## EXTRACTED MATERIAL:
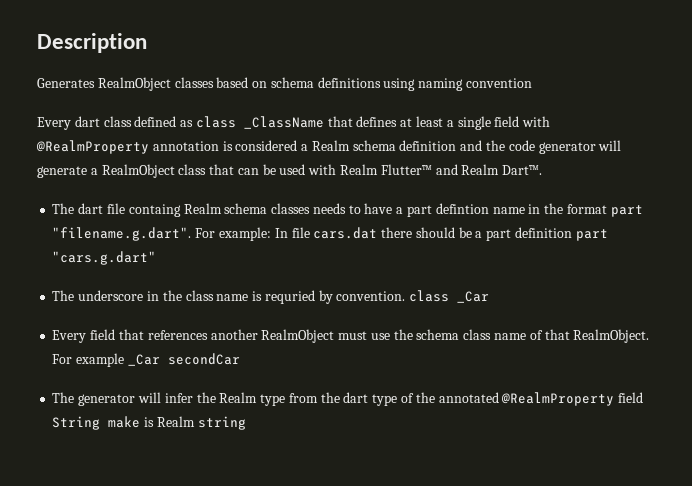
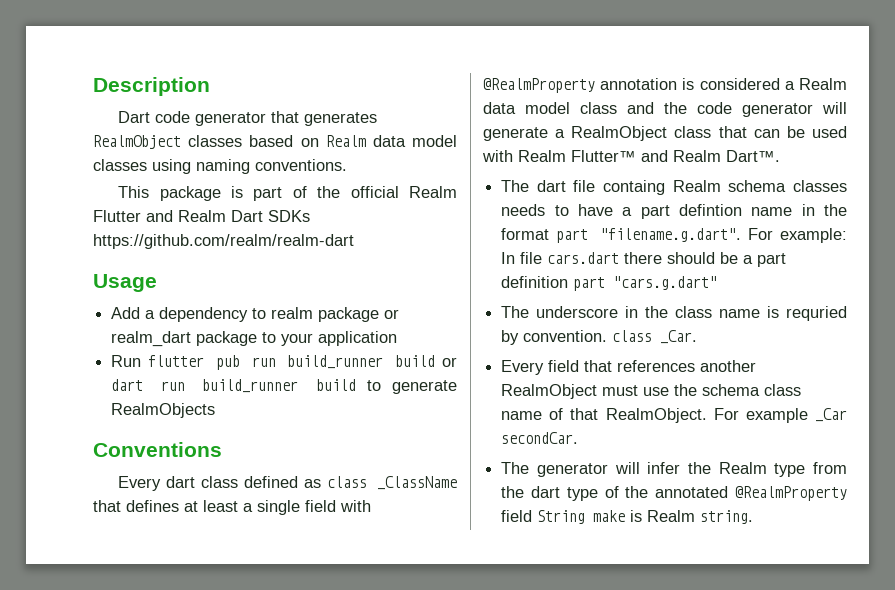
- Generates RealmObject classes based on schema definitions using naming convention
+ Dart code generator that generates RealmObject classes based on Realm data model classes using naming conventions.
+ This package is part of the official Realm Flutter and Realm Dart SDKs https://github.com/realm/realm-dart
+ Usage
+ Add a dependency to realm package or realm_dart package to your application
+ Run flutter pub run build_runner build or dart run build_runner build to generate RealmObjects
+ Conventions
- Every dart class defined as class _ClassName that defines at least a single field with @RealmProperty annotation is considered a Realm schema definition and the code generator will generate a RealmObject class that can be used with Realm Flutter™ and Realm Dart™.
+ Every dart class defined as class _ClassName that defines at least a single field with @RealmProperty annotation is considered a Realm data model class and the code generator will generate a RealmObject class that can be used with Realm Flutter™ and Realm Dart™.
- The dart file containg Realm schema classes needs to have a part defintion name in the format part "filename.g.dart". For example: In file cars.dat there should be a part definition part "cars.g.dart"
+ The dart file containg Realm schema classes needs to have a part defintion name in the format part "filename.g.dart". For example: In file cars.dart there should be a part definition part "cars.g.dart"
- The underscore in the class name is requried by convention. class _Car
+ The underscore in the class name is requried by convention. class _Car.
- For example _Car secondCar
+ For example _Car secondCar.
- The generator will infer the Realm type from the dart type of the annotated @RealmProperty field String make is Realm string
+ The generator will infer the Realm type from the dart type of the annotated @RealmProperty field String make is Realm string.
* * *
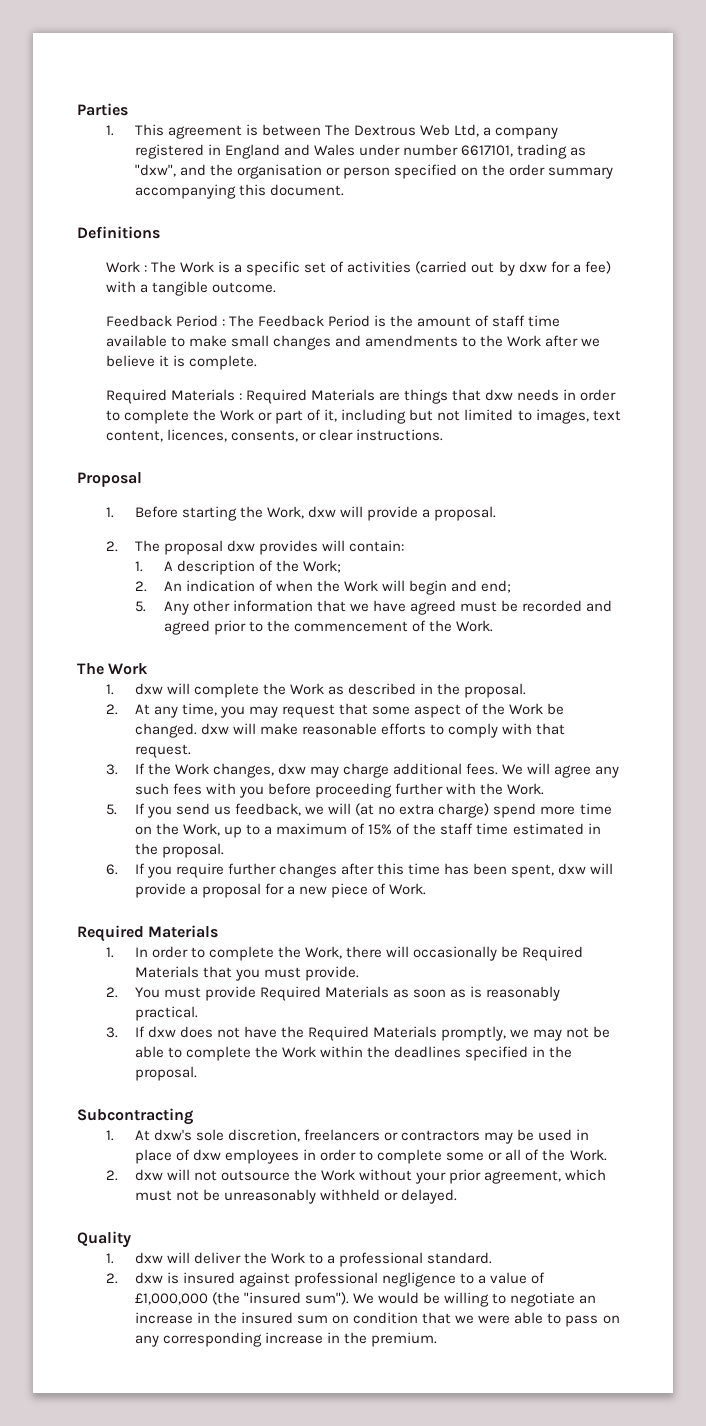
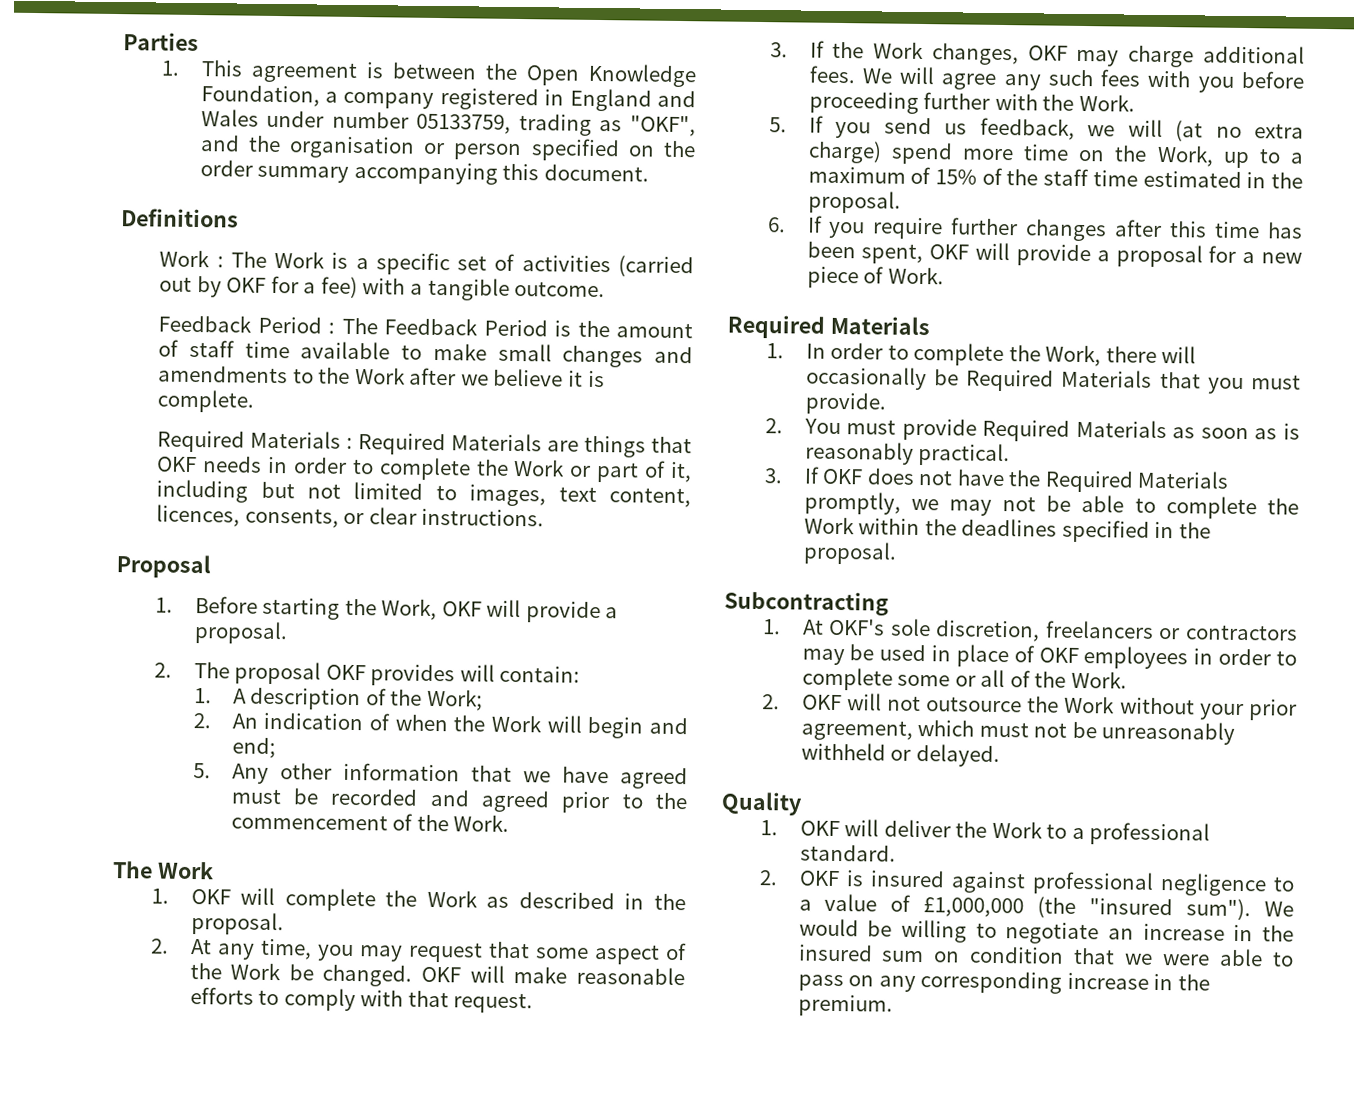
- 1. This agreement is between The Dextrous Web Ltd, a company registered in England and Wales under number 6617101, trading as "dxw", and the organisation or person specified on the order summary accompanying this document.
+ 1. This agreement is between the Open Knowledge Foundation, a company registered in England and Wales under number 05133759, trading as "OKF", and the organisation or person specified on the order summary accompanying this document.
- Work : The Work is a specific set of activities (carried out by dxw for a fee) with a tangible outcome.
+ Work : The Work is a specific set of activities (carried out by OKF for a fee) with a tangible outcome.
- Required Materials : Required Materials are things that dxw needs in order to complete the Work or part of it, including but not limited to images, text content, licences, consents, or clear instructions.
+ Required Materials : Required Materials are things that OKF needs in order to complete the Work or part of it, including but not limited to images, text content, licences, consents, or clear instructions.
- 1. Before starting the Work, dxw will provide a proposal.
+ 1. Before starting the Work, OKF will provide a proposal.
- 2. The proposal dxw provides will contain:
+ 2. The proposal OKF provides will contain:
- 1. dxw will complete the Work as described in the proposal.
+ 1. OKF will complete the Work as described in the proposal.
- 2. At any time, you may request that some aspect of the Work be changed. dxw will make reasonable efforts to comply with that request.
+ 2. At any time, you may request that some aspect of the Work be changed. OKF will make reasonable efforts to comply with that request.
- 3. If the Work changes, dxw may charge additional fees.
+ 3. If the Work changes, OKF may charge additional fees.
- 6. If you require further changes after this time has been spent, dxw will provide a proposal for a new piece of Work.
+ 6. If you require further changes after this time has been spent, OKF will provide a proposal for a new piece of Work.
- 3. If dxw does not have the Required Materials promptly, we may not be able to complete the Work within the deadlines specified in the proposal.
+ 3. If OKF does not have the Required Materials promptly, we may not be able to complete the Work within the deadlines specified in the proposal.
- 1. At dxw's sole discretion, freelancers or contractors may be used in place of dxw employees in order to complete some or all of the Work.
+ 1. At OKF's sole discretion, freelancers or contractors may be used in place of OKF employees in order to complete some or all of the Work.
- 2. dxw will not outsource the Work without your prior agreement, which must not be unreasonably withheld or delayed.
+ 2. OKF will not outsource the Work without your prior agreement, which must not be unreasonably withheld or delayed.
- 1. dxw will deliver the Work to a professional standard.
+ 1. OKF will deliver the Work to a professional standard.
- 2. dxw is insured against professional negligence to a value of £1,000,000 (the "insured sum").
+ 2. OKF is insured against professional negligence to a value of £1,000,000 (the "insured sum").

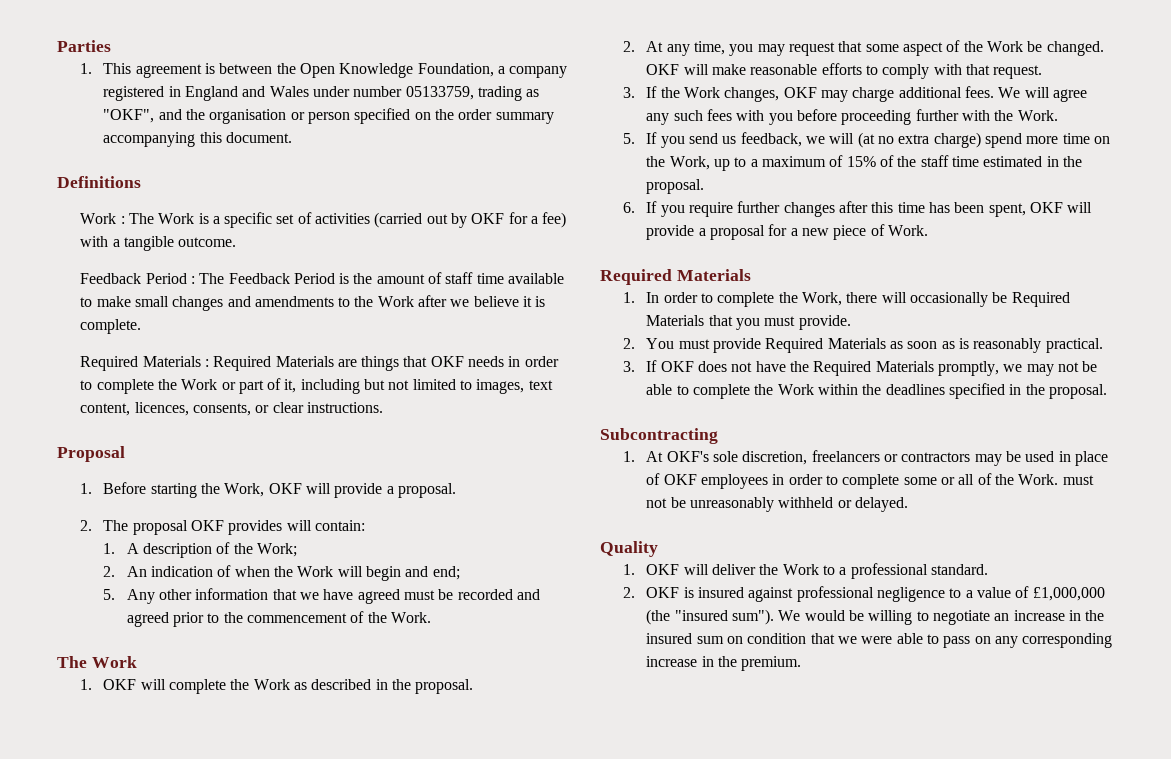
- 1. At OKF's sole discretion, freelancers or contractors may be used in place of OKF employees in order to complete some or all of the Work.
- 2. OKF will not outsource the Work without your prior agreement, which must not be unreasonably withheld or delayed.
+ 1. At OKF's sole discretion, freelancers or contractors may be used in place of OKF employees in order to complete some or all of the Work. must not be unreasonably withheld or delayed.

## DIRECTIONS:
Write out only the lines that run from the line containing "- Generates RealmObject" through the line containing "example _Car secondCar.", both included, exactly as they appear above.

## OUTPUT:
- Generates RealmObject classes based on schema definitions using naming convention
+ Dart code generator that generates RealmObject classes based on Realm data model classes using naming conventions.
+ This package is part of the official Realm Flutter and Realm Dart SDKs https://github.com/realm/realm-dart
+ Usage
+ Add a dependency to realm package or realm_dart package to your application
+ Run flutter pub run build_runner build or dart run build_runner build to generate RealmObjects
+ Conventions
- Every dart class defined as class _ClassName that defines at least a single field with @RealmProperty annotation is considered a Realm schema definition and the code generator will generate a RealmObject class that can be used with Realm Flutter™ and Realm Dart™.
+ Every dart class defined as class _ClassName that defines at least a single field with @RealmProperty annotation is considered a Realm data model class and the code generator will generate a RealmObject class that can be used with Realm Flutter™ and Realm Dart™.
- The dart file containg Realm schema classes needs to have a part defintion name in the format part "filename.g.dart". For example: In file cars.dat there should be a part definition part "cars.g.dart"
+ The dart file containg Realm schema classes needs to have a part defintion name in the format part "filename.g.dart". For example: In file cars.dart there should be a part definition part "cars.g.dart"
- The underscore in the class name is requried by convention. class _Car
+ The underscore in the class name is requried by convention. class _Car.
- For example _Car secondCar
+ For example _Car secondCar.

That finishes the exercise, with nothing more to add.